At the Pew Center, researchers say the relationship between patients and medical professionals is changing - and the medical professionals should be listening.
"One-third of American adults care for a parent or another adult," Susannah Fox, the centre's director of health research, told delegates to the Health 2.0 conference in San Francisco in October 2009.
"Another third of American adults had a medical emergency in the past year. And what we've seen is that a medical crisis seems to flip a switch in people. They want to become superheroes. And increasingly, the internet is becoming their weapon of choice."
In a study published in June 2009, the Pew Center found that 42 per cent of all American adults said "they or someone they know has been helped by following medical advice or health information found on the internet." That's up from 25 per cent in 2006.
'People don't tend to do something stupid because they read it on a website' —Dr. John Powell
Only three per cent said they or someone they know has been harmed by following health information or advice found online.

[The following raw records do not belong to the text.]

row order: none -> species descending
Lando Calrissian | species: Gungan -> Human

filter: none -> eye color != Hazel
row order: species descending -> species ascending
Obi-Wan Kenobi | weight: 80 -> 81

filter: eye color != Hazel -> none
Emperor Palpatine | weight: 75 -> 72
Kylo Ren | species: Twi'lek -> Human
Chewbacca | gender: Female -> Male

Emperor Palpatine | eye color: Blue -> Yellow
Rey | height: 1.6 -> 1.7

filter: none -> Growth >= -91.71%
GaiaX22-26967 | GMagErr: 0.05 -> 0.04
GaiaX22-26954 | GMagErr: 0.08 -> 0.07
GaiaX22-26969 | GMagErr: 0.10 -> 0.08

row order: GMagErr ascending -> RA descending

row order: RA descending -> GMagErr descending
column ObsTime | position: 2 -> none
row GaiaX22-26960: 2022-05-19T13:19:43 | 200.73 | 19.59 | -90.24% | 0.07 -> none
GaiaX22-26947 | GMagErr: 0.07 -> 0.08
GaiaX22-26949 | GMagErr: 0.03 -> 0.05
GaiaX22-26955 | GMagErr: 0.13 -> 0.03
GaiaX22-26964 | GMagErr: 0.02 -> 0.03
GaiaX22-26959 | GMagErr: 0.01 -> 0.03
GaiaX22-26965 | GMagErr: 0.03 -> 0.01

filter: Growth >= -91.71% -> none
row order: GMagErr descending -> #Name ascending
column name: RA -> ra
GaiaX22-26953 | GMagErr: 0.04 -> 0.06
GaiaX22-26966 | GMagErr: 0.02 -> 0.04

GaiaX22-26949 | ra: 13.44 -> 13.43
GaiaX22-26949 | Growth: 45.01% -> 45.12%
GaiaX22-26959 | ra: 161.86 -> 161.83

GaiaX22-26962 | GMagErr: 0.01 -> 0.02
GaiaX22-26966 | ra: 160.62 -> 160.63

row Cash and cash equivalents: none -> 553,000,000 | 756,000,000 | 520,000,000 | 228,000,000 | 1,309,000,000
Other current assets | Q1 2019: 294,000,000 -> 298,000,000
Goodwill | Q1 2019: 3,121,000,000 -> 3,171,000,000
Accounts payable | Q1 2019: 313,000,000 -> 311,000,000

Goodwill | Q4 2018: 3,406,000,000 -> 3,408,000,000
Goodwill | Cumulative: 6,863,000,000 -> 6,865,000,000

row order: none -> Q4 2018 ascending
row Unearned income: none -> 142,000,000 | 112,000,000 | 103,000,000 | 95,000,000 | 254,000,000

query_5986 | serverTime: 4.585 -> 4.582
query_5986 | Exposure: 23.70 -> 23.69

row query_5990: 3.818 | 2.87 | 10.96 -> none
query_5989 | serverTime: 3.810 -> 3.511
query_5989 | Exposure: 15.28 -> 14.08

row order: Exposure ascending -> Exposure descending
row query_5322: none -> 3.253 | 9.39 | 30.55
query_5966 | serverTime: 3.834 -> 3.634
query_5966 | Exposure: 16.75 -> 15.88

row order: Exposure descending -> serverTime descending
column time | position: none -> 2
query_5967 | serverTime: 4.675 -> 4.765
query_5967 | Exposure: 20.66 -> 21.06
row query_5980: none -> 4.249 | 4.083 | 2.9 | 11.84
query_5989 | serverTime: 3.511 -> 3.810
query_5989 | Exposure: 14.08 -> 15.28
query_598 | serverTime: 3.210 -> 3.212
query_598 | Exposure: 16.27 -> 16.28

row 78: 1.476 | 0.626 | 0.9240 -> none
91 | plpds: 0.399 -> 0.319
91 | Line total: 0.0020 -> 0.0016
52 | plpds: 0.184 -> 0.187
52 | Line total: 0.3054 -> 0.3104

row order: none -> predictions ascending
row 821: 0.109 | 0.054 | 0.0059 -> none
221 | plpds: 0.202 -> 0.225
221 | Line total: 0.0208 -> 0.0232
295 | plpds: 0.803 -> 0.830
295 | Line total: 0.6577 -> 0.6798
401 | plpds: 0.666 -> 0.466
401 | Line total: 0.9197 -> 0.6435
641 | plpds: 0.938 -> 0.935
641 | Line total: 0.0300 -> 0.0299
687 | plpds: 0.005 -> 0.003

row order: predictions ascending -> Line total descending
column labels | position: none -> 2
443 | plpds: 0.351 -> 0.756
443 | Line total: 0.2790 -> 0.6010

"People don't tend to do something stupid because they read it on a website," said Dr. John Powell, associate clinical professor in epidemiology and public health at Warwick Medical School. "The problem for professionals is that some patients take printouts to doctors with worries about something they think they might have, or with concerns about some side-effect they have identified. So they don't take a harmful course of action, but they use up doctors' … time to explain what these printouts mean."
A social connection
Powell is studying the growth and implications that e-health has for improving people's lives. He led a team of researchers who looked at whether diabetes patients could improve the quality of their care by using a virtual clinic to manage their disease.
"One of the major reasons people use the internet for health is to learn about other people in the same situation," he said. "My research suggests three benefits from this that make people [subjectively] feel better: knowing you are not alone; knowing that there is some hope, that others have gone through what you are going through and come out the other side; and interacting with others online, you gain the empathy and understanding of peers."
Powell is convinced the internet will lead to major changes in the way people look after themselves and in their relationships with health services.
"They will be given more information about their condition, easier contact with experts and access to peer support from 'expert patients'. In return, they will be expected to take on more responsibility for keeping themselves healthy and monitoring their own condition."
In the meantime, at the emergency department at IWK Health Centre in Halifax, front-line doctor Brett Taylor is still waiting for the internet's great payoff for health care — sharing not only information about diseases and conditions, but complete patient records across long distances as well.
"[The internet] was supposed to let the emergency pediatrician in Halifax see and guide care for the child in Antigonish. It was supposed to provide just-in-time information at the bedside so that when I ran into the child in the ED with a truly rare condition, I could understand what the risks were. Decision support systems were supposed to give me feedback on my own behaviour as a physician, letting me constantly improve. Where the hell are these things?"